Every item, subject, specimen, or observational unit in the population has an equal chance of being selected in that sample.
The selection of these members of the sample are chosen independently of each other.

To be able to gain benefit from employing randomness, we generally use tools to eliminate bias.

Here are the steps for choosing a random sample of n observational units from a population of interest.

Determine the sampling frame: Give a unique ID number for each member (e.g., from 01 to 50).
Start reading numbers from a Random Digits Table or a computer.
Ignore any number that is not present in your population (e.g., 72)
Ignore any repeated occurrence of the same number.
Continue until the intended sample size is reached.

In many cases, choosing and implementing simple random sample is either difficult or impossible
- What should we do, then?
- How can we label ALL the squirrels in Cal Poly?

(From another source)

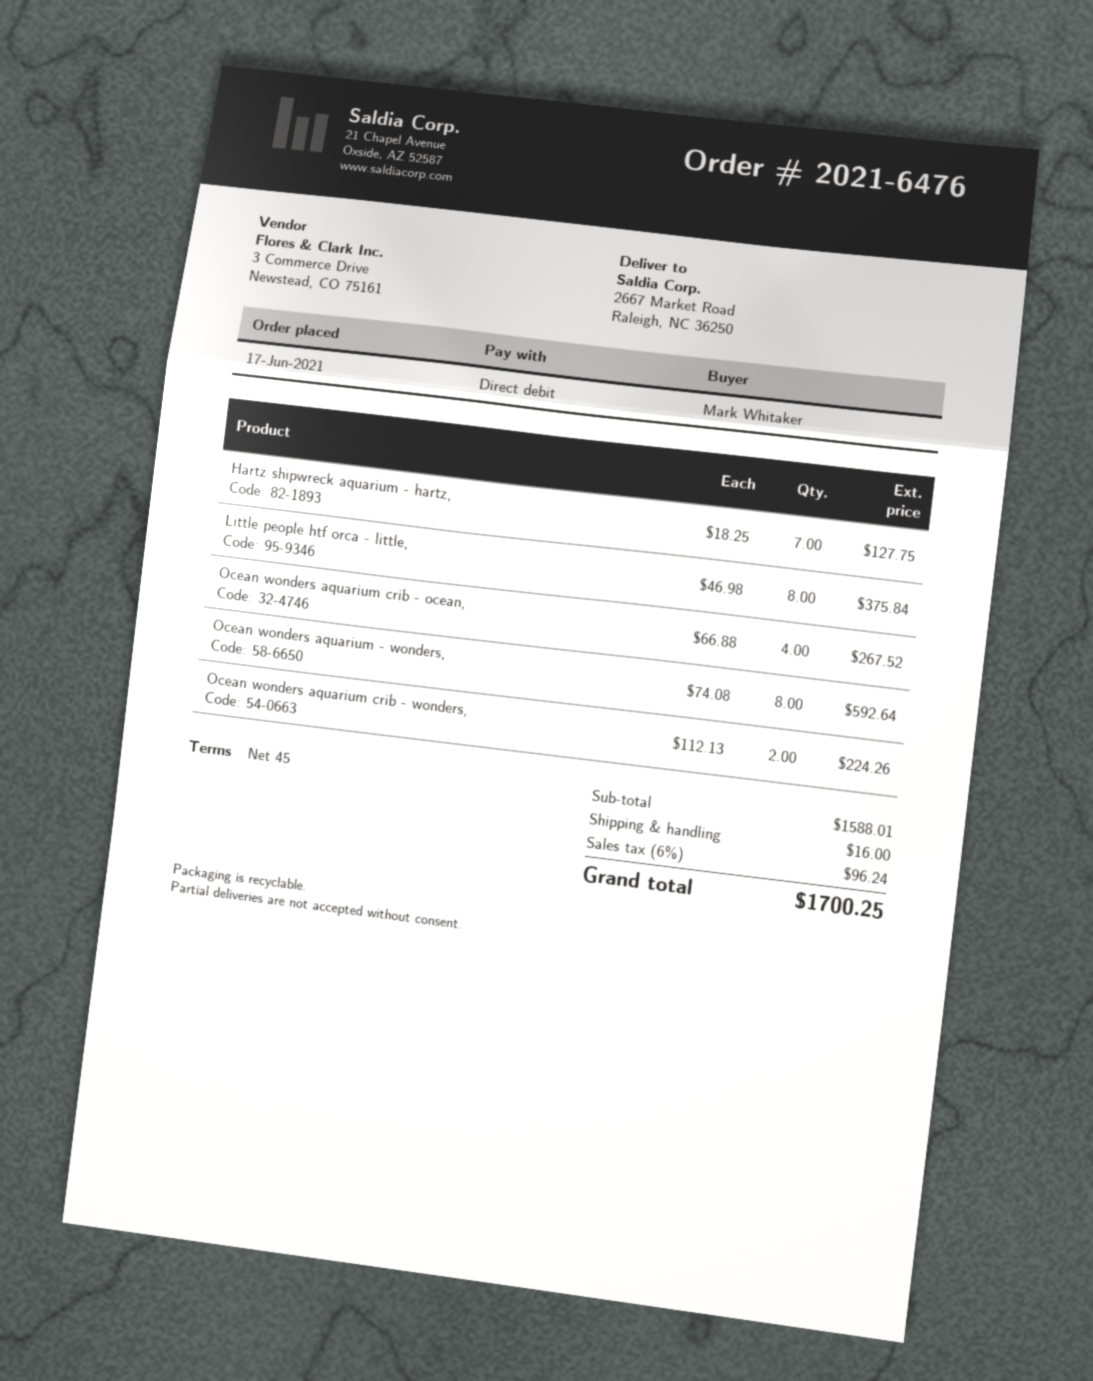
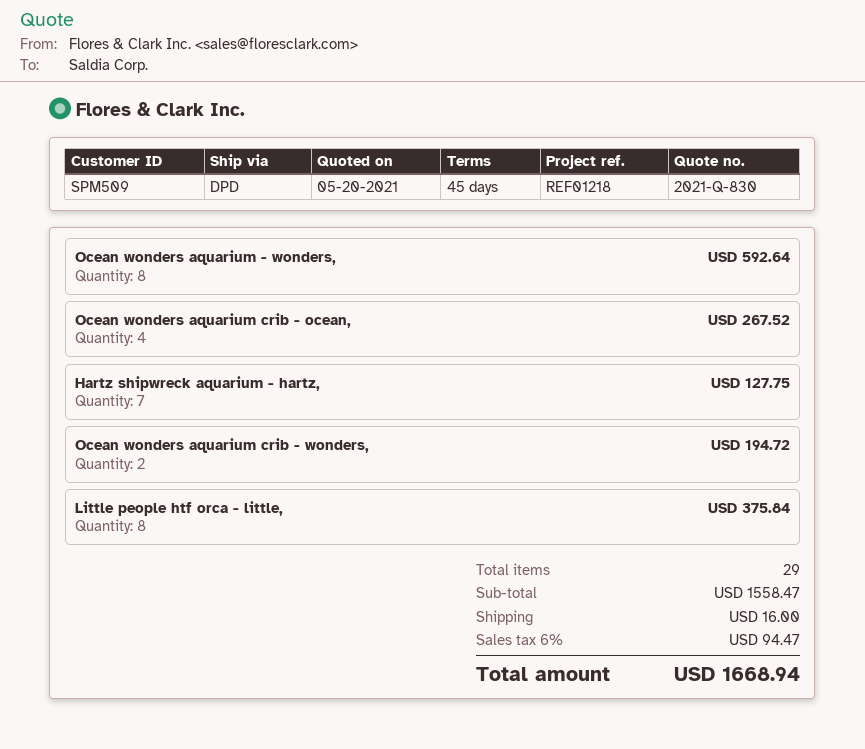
Ocean wonders aquarium crib - wonders,: 2 for 224.26 -> 2 for 194.72
subtotal: 1588.01 -> 1558.47
tax: 6% = 96.24 -> 6% = 94.47
total: 1700.25 -> 1668.94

Of course, there are other random sampling options that are not simple. Two of them are:
- Random cluster sampling: Remember that we gave a unique ID number for each member (e.g., from 01 to 50)
  - In random cluster sampling, unique ID numbers are assigned to clusters or groups of observational units (e.g., from 01 to 50), and then all the observational units in those clusters are recruited for the study.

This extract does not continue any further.